Return each record word for word and omit the pictures.

* * * * * * * * *

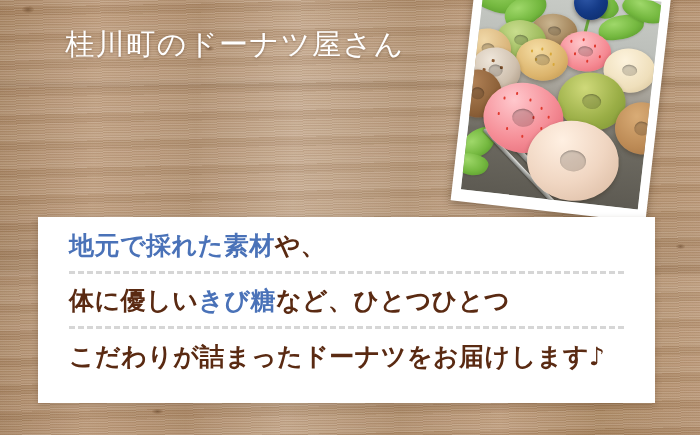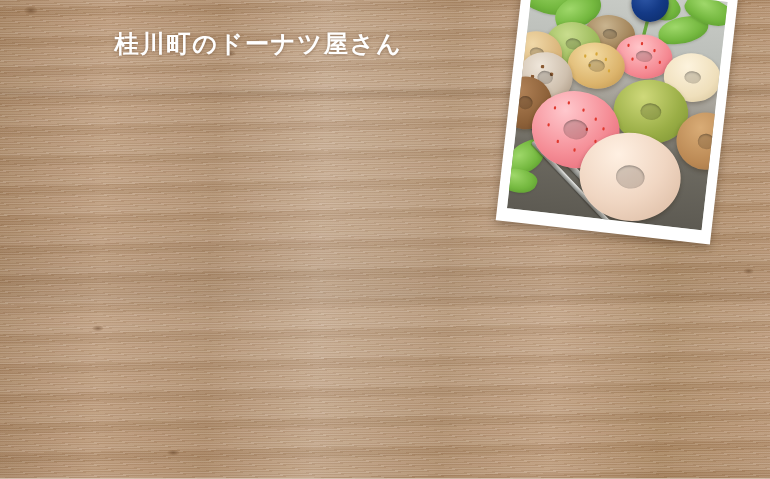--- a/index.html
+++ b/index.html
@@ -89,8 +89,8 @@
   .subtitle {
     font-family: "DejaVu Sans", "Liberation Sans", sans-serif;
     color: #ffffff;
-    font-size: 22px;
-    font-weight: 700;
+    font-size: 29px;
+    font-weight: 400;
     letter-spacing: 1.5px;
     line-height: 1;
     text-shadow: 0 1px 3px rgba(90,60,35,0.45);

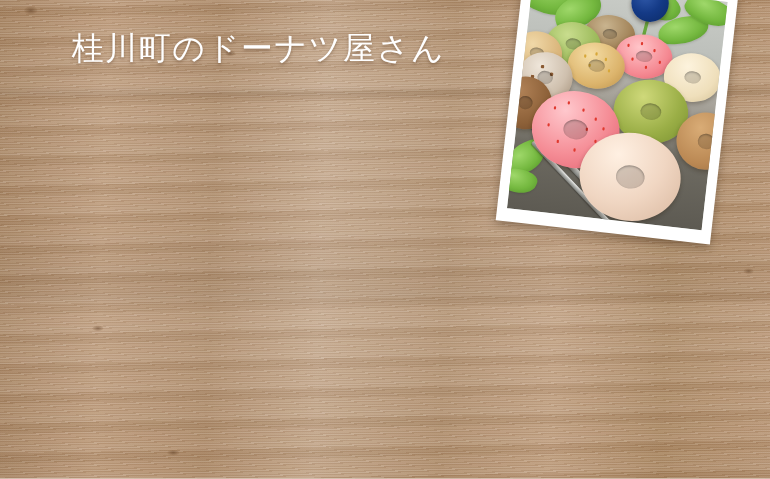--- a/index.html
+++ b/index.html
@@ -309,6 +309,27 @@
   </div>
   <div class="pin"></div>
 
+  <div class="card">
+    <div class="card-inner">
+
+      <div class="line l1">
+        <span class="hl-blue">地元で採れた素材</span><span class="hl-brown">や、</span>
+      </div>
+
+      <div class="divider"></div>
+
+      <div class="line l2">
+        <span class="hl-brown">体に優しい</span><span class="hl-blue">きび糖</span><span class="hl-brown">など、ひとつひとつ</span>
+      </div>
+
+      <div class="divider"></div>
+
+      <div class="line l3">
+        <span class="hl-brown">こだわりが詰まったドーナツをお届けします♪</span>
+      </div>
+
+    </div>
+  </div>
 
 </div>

* * * * * * * * *

» Exercise solution:
--- a/index.html
+++ b/index.html
@@ -89,8 +89,8 @@
   .subtitle {
     font-family: "DejaVu Sans", "Liberation Sans", sans-serif;
     color: #ffffff;
-    font-size: 22px;
-    font-weight: 700;
+    font-size: 29px;
+    font-weight: 400;
     letter-spacing: 1.5px;
     line-height: 1;
     text-shadow: 0 1px 3px rgba(90,60,35,0.45);

--- a/index.html
+++ b/index.html
@@ -309,6 +309,27 @@
   </div>
   <div class="pin"></div>
 
+  <div class="card">
+    <div class="card-inner">
+
+      <div class="line l1">
+        <span class="hl-blue">地元で採れた素材</span><span class="hl-brown">や、</span>
+      </div>
+
+      <div class="divider"></div>
+
+      <div class="line l2">
+        <span class="hl-brown">体に優しい</span><span class="hl-blue">きび糖</span><span class="hl-brown">など、ひとつひとつ</span>
+      </div>
+
+      <div class="divider"></div>
+
+      <div class="line l3">
+        <span class="hl-brown">こだわりが詰まったドーナツをお届けします♪</span>
+      </div>
+
+    </div>
+  </div>
 
 </div>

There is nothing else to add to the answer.